There is an IT skills shortage and an anticipated net shortfall in the next six years unless specific measures are taken to address the issue. John Boufford, president of the Canadian Information Processing Society (CIPS), sees CIPS taking an active and essential role working with industry partners to resolve this crisis in skills demand.
CIPS fellow Calvin Gotlieb, a founding pioneer of the worldwide computing industry and professor emeritus at the University of Toronto, has warned, “There is no doubt that there is a current shortage of persons with computer and communication skills. Further, if action is not taken, the shortages will become more acute. A recent report of the U.S. Bureau of Labor Statistics states that in spite of off-shoring there are more IT jobs available today than at the height of the dot.com boom.” This is backed up by a Software Human Resource Council (SHRC) report placing the IT unemployment rate at 1.9 per cent in 2005. That’s in sharp contrast to the overall rate of 6.5 per cent, and reflects the growth trend in IT.
Charles Hughes, president of the British Computing Society (BCS), said around 150,000 entrants to the IT workforce are required each year between 2005 and 2014. Of these, around 80 per cent are needed to meet replacement demand and around 20 per cent to fill new positions.
What are the drivers behind the shortage? There is a false impression that IT isn’t a viable career post dot-com. “IT isn’t cool anymore and there is confusion in the marketplace,” said Microsoft director John Oxley. “While the salaries are still really high for anyone just entering industry, it is becoming harder to see where an individual’s career can go. No longer are people simply IT implementers, developers and managers. The industry is growing and the roles that make up many IT organizations include user experience specialists, graphics designers, multimedia designers, project managers, business process leads, relationship managers, systems architects and program managers, just to mention a few.”
College and university enrolments have also declined as much as 50 to 70 per cent since 2000. “I believe in part the shortage comes from the negative message that resulted from the dot.com bust.

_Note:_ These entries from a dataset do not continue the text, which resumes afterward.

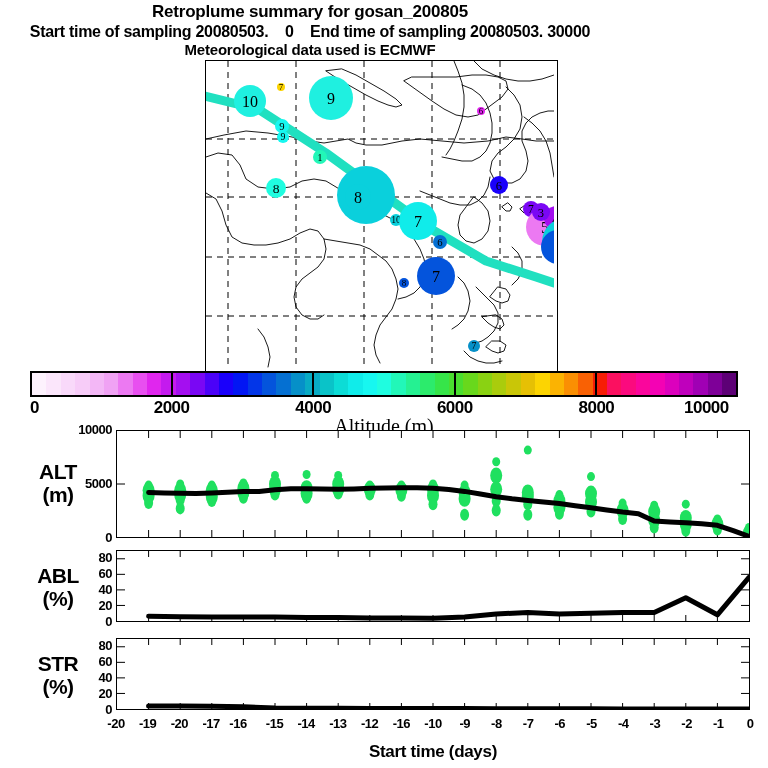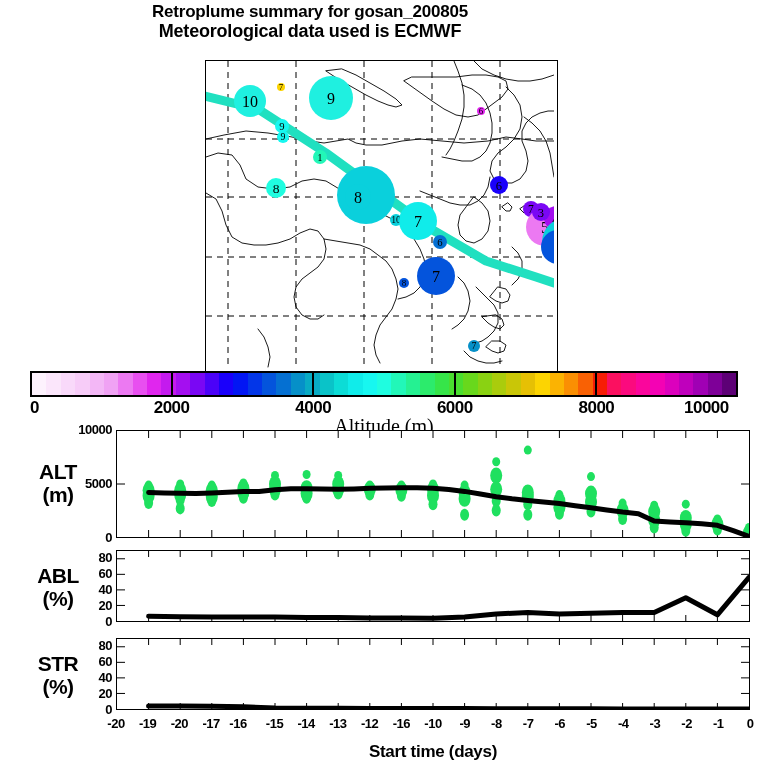--- a/index.html
+++ b/index.html
@@ -52,6 +52,7 @@
 
 <div id="title-block" class="abs">
   <div class="t1">Retroplume summary for gosan_200805</div>
+  <div class="t2">Start time of sampling 20080503.    0    End time of sampling 20080503. 30000</div>
   <div class="t3">Meteorological data used is ECMWF</div>
 </div>
 

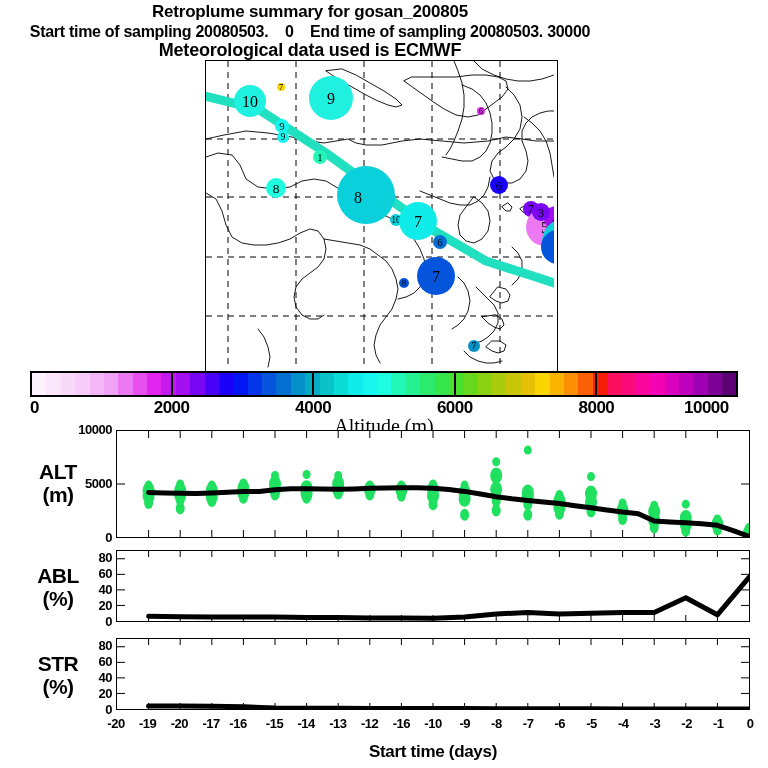--- a/index.html
+++ b/index.html
@@ -11,7 +11,7 @@
   #title-block{left:0;top:2px;width:620px;text-align:center;}
   .t1{font-size:17px;font-weight:bold;letter-spacing:-0.2px;line-height:20px;}
   .t2{font-size:16px;font-weight:bold;letter-spacing:-0.3px;line-height:19px;white-space:pre;}
-  .t3{font-size:18px;font-weight:bold;letter-spacing:-0.2px;line-height:18px;}
+  .t3{font-size:15px;font-weight:bold;letter-spacing:-0.2px;line-height:18px;}
   
   #map-panel{left:205px;top:60px;width:351px;height:310px;
              border:1.5px solid #000;background:#fff;overflow:hidden;}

This was exacerbated by all the talk of globalization, and jobs moving to India and China,” Gotlieb said.
CIPS fellow and noted educator Maria Klawe, president of HMC in an interview in the CIPS/Microsoft Canadian IT Managers blog (CIM), talks about the incorrect perception of IT as a “has been” profession due to the dot-com bust and outsourcing. He also points to parents and guidance counsellors advising students not to enter the computer field. This is despite high salaries and more jobs today than before. Contributing to the skills shortage is the increasingly embedded nature of IT into every aspect of our lives, thus driving up demand forIT workers. In addition, 2.9 million workers are within 10 years of the median retirement age (or one in five workers), according to a 2003 Stats Canada figure quoted in a Workplace Partners Panel report from the Canadian Labour and Business Centre.
The impact of this shortfall in IT skills dramatically impedes a diverse array of areas due to the high dependency upon technology. For example, it affects overall reduction in productivity, profitability, business agility, collaboration, innovation, service delivery, customer responsiveness, competitive advantage, clear differentiation and market focus.
As well, it limits technology adoption rates as well as an organization’s ability to leverage that technology to lower operational costs, limits growth opportunities and reduces the ability to bring new products and services to market. It reduces the availability of goods and services to consumer, contributes to higher recruitment costs due to the tighter IT labour supply and competition for a limited IT labour pool, and leads to higher training costs for new employees to replace loss of experience and specific skills.
Solution can be found
The solution to the skills shortage can be found in CIPS’s professionalism programs, which are similar to those of BCS. CIPS places an emphasis on a wider skills set that includes business, communications, relationship and technical skills. As Hughes said, “BCS has launched a major program to raise the level of professionalism in IT, which will help tackle these issues.
“We need a profession that plays a full part in the exploitation of IT; is seen as an integral part of business; has appropriate technical and non-technical skills; is about both information and technology; demands greater personal responsibility on the part of practitioners; is attractive to a much wider group of entrants; has a reputation for excitement and makes a real difference to society.”
It’s essential to bring together business, industry, government, media and academia into an active discussion to counter the misconceptions.
Moreover, attention is being brought to the skills area through the media partnerships and the CIPS communities found in Canadian cities across the country. The key here is to engage more people in IT and provide a venue for professional development.
CIPS is vocal about the career opportunities available and the increasing growth in IT.